The wood points were more regularly distributed compared with the leaf points, which were scattered in 3D space with different leaf positions. In a local area, wood points are arranged closer to a plane, whereas leaf points are more discrete than wood points. This is because the shape of the woody part of a tree is relatively stable in space, whereas the leaves themselves exhibit a more chaotic distribution and may be affected by wind during the data collection, which can cause jitters and further increases the dispersion of leaf points. Therefore, it can be inferred that the spatial distribution of real wood points in wood points A were also compact and dense, and misclassified leaf points were sparse and discrete. The degree of dispersion of leaf points would even increase after intensity classification because of the correct classification of most leaf points. Therefore, the KNN algorithm was considered to further identify some leaf points now categorized as wood points. In this study, the eight nearest neighbors were used to separate the wood and leaf points.

We proposed to establish a KD-tree and calculate the average distance, $d_a$ between the target point and its eight nearest neighbors.

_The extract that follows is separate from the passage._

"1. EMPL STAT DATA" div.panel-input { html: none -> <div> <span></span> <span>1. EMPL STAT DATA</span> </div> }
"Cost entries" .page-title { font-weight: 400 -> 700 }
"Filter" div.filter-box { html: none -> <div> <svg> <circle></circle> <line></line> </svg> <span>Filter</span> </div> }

If the target point was on the woody part, the local area of the eight nearest neighbors could be hypothesized as a small plane with a high probability, as shown in Figure 8a.

First, the spacing value, $S_s$ of the target point was calculated at the range $\rho$ with the angular step width ${\theta }_s$.

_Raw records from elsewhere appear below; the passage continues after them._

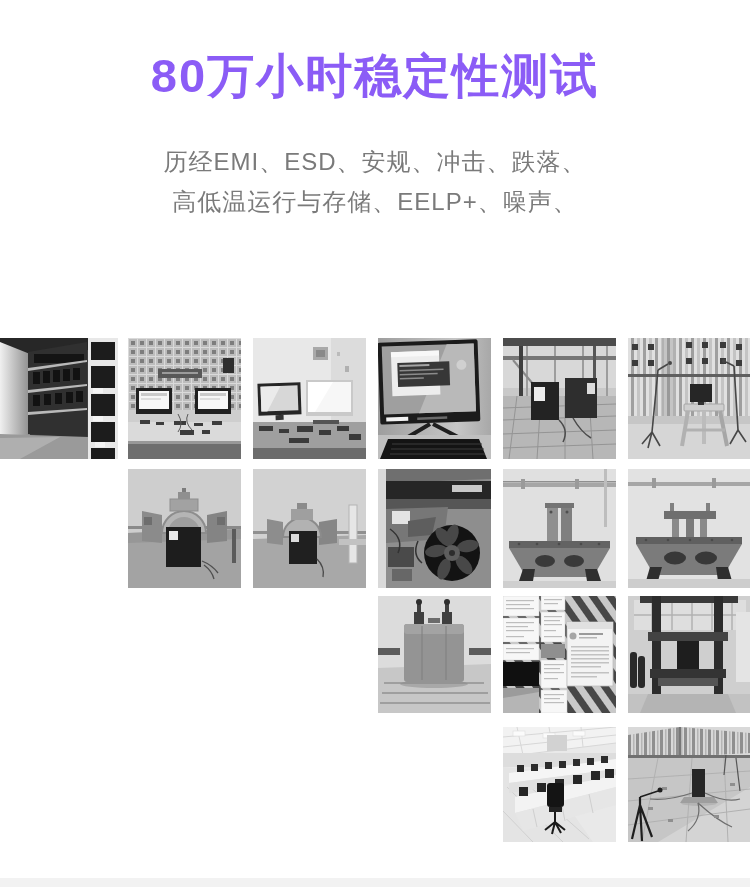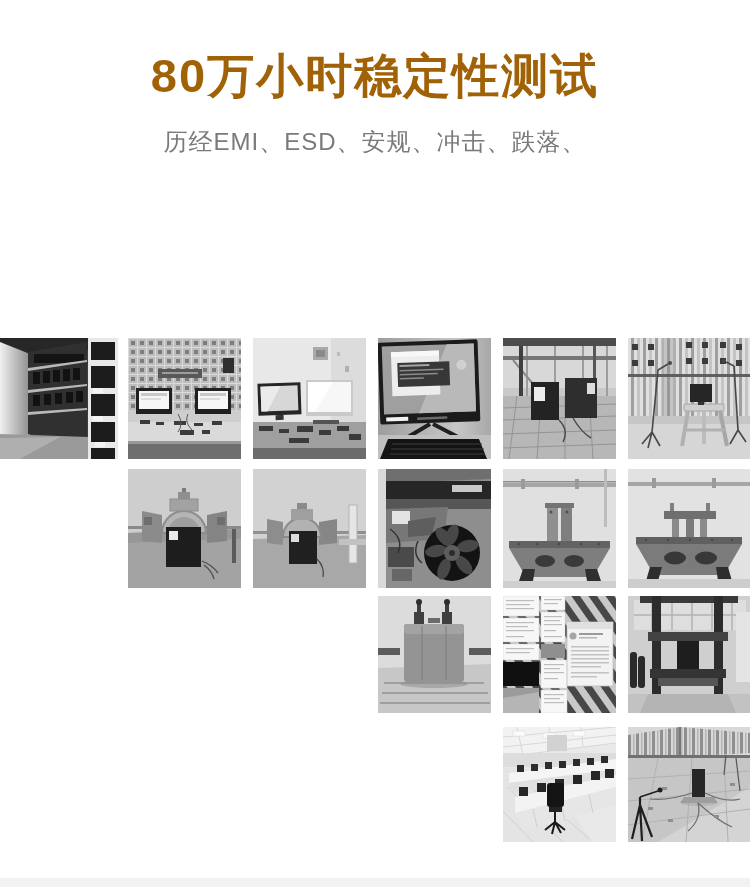"80万小时稳定性测试" .hdr h1 { color: #a16207 -> #8b5cf6 }
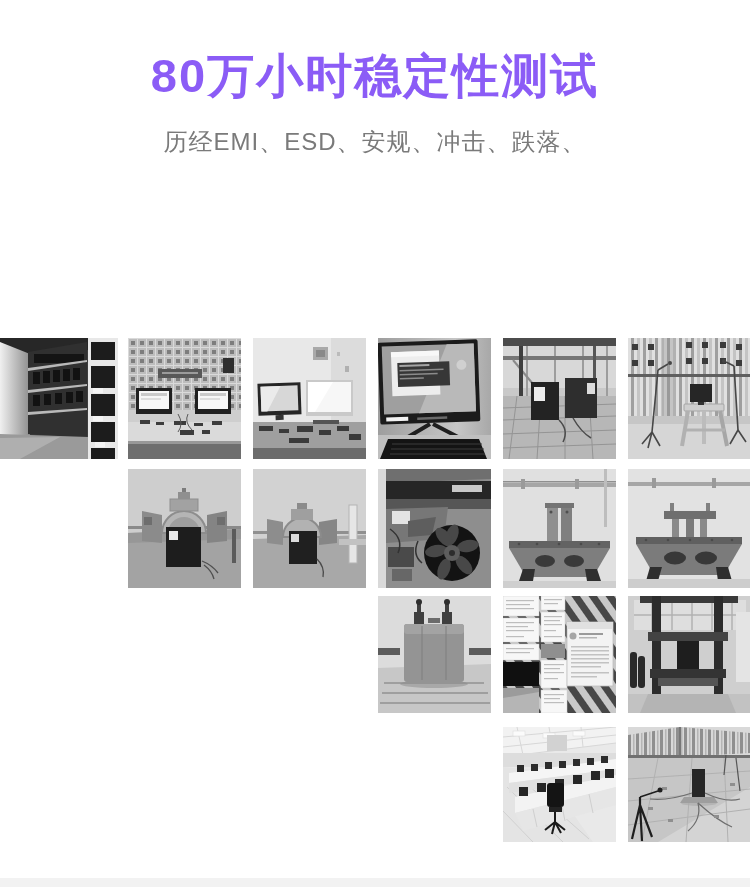"历经EMI、ESD、安规、冲击、跌落、" .desc { margin-top: 18px -> 38px }
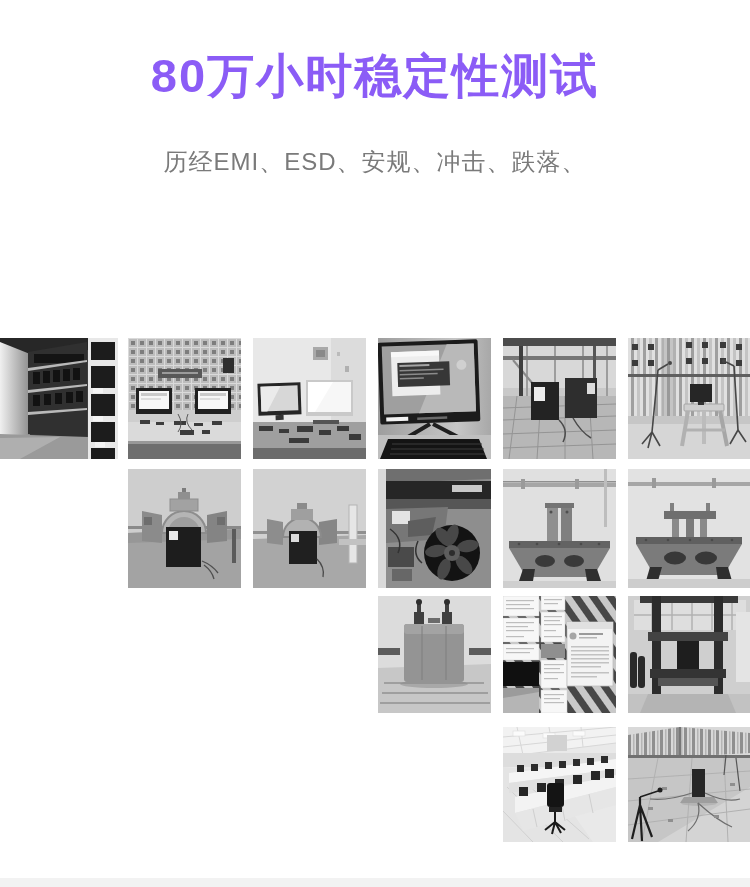"高低温运行与存储、EELP+、噪声、" div { html: none -> <div>高低温运行与存储、EELP+、噪声、</div> }
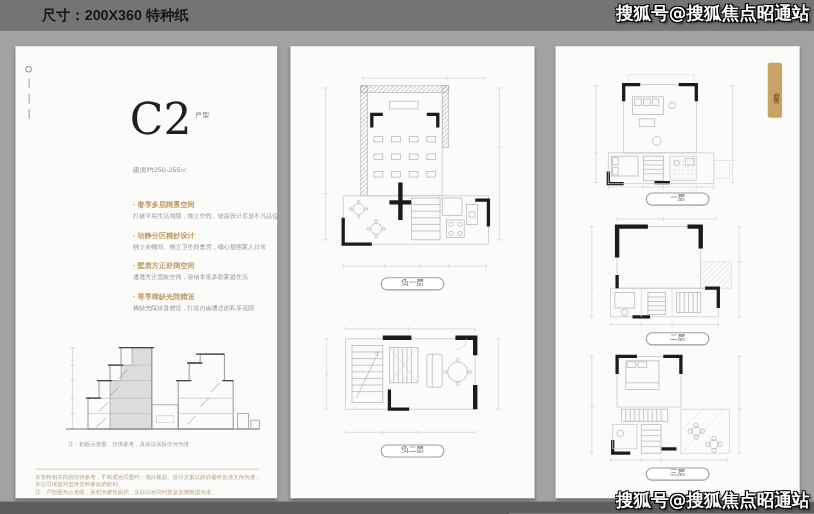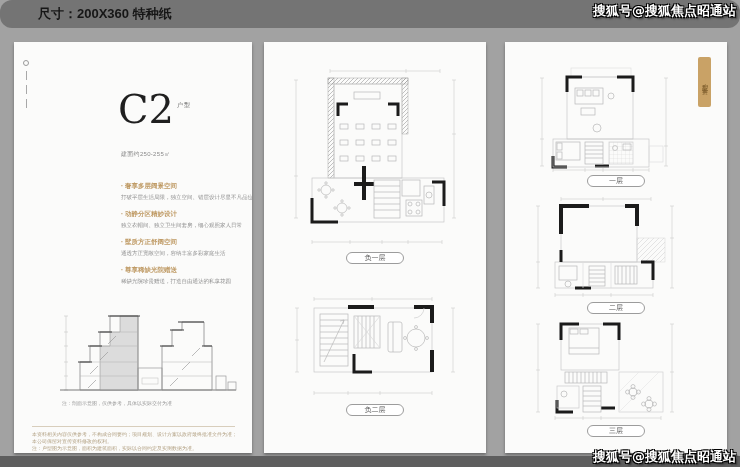"尺寸：200X360 特种纸" .topbar { border-radius: 12px -> none }
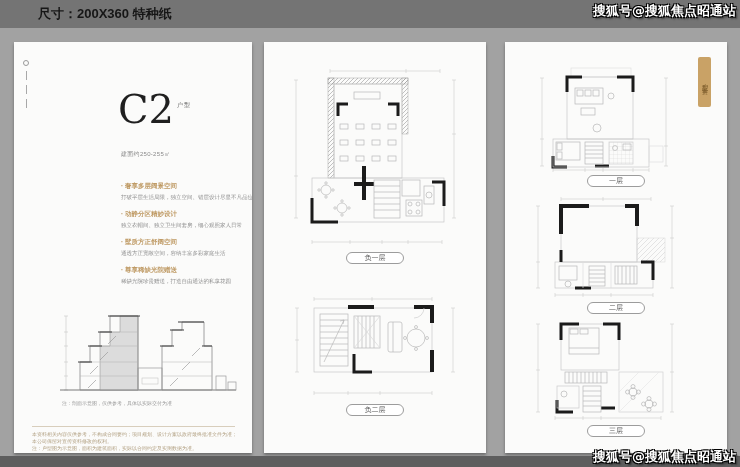"搜狐号@搜狐焦点昭通站" .wm { font-size: 13px -> 16px }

(2)$S_s=\rho \times \sin \left({\theta }_s\right)\approx \rho \times {\theta }_s$

(3)$d_a=\frac{{{\displaystyle \sum }}_{n=1}^8{d}_n}{8}$

As shown in Figure 8a, the red point represents the target point, the $d_n$ value of the four yellow points is $S_s$ and the $d_n$ value of the four green points is $\sqrt{2}{S}_s$. Then, the average distance $d_a$ can be calculated as $\frac{1+\sqrt{2}}{2}{S}_s$. Considering that the trunks and branches may be inclined sometimes (Figure 8b), we assumed the angle of inclination, $\mathsf{\alpha }$ to be no more than 45°. Therefore, the maximum value of $S_s$ (L in Figure 8b) was $\sqrt{2}{S}_s$. Thus, the maximum value of $d_a$ was about $1.71S_s$.

The $d_a$ value of each point may be different because of their different range values $\rho$. Therefore, a ratio threshold, $t{h}_r$ for $d_a$ could be used to classify the points into wood and leaf categories, for which $t{h}_r$ was 1.71. If the ratio of the target point was smaller than $t{h}_r$, the point was classified as wood; otherwise, the point was classified as a leaf.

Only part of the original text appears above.